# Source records
===

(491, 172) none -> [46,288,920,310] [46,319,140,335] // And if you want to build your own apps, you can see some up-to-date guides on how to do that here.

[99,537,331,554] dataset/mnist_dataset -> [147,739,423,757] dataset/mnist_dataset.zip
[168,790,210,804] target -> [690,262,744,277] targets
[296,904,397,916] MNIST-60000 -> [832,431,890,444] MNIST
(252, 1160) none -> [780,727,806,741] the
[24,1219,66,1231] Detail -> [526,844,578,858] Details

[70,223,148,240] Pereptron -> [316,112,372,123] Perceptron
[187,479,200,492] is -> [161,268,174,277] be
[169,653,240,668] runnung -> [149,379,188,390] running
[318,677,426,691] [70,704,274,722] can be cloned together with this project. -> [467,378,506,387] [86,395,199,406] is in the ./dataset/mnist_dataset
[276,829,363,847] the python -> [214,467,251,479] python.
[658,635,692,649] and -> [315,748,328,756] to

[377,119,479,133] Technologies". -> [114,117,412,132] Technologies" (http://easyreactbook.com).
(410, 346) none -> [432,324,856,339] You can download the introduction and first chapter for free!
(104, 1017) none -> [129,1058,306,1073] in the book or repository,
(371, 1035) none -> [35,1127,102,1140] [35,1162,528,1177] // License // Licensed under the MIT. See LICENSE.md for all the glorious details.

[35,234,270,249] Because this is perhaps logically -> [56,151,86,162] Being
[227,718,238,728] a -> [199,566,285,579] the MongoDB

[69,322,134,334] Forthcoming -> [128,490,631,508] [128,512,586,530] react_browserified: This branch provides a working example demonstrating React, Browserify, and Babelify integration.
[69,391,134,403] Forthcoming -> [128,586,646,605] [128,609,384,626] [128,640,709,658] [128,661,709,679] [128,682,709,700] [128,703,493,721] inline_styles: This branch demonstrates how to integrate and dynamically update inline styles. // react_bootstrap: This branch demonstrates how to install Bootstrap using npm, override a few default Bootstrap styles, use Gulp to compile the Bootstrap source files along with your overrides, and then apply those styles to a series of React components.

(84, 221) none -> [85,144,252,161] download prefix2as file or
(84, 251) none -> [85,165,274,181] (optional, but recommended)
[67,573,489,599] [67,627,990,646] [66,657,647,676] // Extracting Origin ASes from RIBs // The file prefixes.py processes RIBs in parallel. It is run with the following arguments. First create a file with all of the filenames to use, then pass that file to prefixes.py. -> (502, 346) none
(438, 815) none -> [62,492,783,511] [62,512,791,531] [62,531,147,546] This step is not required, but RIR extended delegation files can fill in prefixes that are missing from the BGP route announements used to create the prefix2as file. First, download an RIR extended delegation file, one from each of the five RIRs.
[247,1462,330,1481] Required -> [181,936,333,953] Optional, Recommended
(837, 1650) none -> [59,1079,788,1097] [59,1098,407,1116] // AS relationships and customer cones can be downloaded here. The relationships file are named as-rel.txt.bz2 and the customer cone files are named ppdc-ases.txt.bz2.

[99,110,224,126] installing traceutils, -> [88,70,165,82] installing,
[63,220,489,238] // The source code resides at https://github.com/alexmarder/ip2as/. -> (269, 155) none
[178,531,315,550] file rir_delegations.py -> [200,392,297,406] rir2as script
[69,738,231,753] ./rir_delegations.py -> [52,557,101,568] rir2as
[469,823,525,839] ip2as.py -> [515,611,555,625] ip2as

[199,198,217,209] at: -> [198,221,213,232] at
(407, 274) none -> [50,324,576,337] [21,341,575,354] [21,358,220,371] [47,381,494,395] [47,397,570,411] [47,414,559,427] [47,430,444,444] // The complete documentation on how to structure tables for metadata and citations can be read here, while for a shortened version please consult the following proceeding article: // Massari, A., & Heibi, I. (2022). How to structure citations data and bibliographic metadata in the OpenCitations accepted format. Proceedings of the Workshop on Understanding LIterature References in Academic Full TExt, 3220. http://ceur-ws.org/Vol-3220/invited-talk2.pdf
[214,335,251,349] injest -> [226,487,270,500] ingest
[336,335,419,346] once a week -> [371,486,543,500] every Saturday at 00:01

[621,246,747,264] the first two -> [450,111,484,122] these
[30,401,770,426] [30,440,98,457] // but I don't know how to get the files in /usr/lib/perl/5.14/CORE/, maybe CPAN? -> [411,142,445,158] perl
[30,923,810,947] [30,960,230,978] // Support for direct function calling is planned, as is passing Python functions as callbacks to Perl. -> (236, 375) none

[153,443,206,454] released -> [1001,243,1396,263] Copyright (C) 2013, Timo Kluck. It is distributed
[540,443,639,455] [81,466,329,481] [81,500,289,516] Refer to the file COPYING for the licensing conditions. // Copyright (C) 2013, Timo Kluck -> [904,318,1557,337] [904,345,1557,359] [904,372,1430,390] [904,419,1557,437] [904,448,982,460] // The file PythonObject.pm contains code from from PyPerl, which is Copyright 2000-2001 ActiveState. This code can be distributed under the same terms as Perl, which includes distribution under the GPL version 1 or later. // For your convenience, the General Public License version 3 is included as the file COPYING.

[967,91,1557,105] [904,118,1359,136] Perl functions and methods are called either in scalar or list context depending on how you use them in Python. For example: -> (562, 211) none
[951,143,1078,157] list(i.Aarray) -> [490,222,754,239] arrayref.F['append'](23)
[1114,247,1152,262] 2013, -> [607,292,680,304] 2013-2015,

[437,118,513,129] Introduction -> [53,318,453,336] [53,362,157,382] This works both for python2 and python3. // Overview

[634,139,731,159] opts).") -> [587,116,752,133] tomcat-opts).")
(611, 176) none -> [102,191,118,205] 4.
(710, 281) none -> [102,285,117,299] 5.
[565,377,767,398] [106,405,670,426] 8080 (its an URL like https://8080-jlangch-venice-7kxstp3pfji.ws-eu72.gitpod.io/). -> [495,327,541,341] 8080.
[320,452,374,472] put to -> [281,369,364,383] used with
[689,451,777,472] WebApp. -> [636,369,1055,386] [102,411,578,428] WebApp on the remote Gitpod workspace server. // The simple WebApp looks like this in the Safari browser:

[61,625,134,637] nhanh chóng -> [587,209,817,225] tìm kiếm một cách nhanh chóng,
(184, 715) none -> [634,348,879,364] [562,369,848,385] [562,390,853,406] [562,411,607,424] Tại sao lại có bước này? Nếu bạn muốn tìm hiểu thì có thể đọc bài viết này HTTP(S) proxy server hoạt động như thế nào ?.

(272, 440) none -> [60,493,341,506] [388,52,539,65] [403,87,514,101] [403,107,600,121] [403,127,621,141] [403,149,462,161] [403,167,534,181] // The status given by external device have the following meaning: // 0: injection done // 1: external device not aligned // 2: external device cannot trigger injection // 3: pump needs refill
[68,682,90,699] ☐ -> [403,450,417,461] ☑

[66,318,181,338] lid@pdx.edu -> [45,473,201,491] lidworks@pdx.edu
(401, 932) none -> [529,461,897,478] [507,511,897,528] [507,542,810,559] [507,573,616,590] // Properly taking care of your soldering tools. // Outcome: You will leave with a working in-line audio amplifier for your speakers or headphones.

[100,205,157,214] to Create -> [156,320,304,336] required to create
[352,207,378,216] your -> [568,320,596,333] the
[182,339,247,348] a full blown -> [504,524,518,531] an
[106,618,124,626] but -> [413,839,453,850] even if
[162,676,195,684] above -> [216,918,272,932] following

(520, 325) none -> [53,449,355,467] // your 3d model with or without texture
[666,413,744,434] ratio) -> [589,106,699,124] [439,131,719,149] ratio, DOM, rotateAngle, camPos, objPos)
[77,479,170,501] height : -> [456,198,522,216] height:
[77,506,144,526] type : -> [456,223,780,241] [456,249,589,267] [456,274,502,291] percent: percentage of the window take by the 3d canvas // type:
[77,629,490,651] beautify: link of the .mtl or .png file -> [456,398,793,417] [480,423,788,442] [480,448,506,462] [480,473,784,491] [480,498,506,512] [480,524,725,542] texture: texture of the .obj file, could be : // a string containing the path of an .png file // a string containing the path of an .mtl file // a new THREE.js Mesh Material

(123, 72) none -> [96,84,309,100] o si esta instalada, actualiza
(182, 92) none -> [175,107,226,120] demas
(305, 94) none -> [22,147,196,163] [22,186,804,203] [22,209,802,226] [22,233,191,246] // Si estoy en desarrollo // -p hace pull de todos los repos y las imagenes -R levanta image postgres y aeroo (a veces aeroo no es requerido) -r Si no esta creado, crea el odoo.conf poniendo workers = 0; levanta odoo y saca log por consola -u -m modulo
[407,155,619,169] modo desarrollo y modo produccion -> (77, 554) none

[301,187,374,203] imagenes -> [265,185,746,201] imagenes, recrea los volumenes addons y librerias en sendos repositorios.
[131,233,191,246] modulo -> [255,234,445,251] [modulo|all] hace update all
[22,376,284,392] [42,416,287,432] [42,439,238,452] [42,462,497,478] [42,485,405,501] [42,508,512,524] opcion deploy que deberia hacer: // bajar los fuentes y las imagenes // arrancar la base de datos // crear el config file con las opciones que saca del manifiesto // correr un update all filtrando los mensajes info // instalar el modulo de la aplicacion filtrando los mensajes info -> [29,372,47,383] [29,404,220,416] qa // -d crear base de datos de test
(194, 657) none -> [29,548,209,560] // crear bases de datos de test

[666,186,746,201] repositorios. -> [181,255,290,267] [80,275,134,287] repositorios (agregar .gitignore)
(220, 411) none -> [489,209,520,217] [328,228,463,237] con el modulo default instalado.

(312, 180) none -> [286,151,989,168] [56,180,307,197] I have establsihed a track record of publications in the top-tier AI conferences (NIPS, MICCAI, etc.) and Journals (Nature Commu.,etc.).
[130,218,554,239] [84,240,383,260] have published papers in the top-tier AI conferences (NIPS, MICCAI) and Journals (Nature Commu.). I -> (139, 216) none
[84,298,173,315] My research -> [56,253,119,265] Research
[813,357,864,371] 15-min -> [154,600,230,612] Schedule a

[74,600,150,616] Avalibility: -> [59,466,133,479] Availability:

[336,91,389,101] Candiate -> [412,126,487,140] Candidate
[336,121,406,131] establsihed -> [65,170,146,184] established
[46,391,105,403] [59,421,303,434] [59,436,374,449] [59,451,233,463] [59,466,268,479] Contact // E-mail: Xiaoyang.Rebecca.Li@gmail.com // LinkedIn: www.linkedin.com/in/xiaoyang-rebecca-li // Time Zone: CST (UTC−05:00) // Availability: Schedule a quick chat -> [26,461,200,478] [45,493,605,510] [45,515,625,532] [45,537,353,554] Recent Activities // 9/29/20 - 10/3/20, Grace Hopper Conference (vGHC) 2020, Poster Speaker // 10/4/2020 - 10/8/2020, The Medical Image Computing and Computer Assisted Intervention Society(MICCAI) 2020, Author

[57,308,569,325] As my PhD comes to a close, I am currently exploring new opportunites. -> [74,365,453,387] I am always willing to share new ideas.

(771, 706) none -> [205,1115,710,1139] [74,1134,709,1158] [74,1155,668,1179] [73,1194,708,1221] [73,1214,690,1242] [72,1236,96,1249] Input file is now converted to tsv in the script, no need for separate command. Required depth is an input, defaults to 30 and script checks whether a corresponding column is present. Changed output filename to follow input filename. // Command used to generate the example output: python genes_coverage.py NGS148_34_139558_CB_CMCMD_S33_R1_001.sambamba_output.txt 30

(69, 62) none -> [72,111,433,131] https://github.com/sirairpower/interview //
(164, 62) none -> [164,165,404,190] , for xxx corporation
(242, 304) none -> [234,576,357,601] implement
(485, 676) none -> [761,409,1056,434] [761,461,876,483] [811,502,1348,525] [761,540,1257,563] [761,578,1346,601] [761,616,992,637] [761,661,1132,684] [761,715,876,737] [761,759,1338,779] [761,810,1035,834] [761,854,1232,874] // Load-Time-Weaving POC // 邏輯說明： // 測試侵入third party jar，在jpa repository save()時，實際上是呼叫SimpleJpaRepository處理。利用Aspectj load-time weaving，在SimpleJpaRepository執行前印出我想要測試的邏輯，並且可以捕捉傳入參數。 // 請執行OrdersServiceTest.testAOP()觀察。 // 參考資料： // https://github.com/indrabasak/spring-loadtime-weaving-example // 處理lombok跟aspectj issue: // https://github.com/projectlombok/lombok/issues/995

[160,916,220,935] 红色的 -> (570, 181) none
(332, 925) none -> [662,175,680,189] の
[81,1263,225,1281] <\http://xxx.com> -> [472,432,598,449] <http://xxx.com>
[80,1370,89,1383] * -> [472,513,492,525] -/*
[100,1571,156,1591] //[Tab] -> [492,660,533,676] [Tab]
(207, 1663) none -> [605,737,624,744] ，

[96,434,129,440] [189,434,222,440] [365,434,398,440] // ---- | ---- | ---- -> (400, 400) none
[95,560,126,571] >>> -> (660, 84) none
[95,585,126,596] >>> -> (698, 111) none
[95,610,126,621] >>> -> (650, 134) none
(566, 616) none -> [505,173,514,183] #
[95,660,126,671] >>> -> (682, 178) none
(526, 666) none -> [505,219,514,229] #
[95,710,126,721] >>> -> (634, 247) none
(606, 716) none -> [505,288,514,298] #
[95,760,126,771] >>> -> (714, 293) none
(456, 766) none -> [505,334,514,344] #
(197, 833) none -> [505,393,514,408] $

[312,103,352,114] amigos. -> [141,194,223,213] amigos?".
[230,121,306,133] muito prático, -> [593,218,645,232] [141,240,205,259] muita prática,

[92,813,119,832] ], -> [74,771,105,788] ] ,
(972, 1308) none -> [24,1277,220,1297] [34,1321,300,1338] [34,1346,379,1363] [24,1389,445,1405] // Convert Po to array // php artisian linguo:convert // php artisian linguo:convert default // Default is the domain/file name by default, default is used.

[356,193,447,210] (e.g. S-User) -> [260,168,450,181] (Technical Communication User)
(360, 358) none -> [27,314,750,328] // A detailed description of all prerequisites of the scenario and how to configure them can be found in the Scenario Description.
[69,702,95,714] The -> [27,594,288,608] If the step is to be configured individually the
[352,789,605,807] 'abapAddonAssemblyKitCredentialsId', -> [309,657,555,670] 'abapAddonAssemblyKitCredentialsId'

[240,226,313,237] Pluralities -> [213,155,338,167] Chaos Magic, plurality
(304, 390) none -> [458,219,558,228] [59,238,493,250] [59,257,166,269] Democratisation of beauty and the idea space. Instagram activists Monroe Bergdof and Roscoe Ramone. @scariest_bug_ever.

===

# About this exercise
Please copy every line of the records above in which "list" appears.

# Response to this exercise
[967,91,1557,105] [904,118,1359,136] Perl functions and methods are called either in scalar or list context depending on how you use them in Python. For example: -> (562, 211) none
[951,143,1078,157] list(i.Aarray) -> [490,222,754,239] arrayref.F['append'](23)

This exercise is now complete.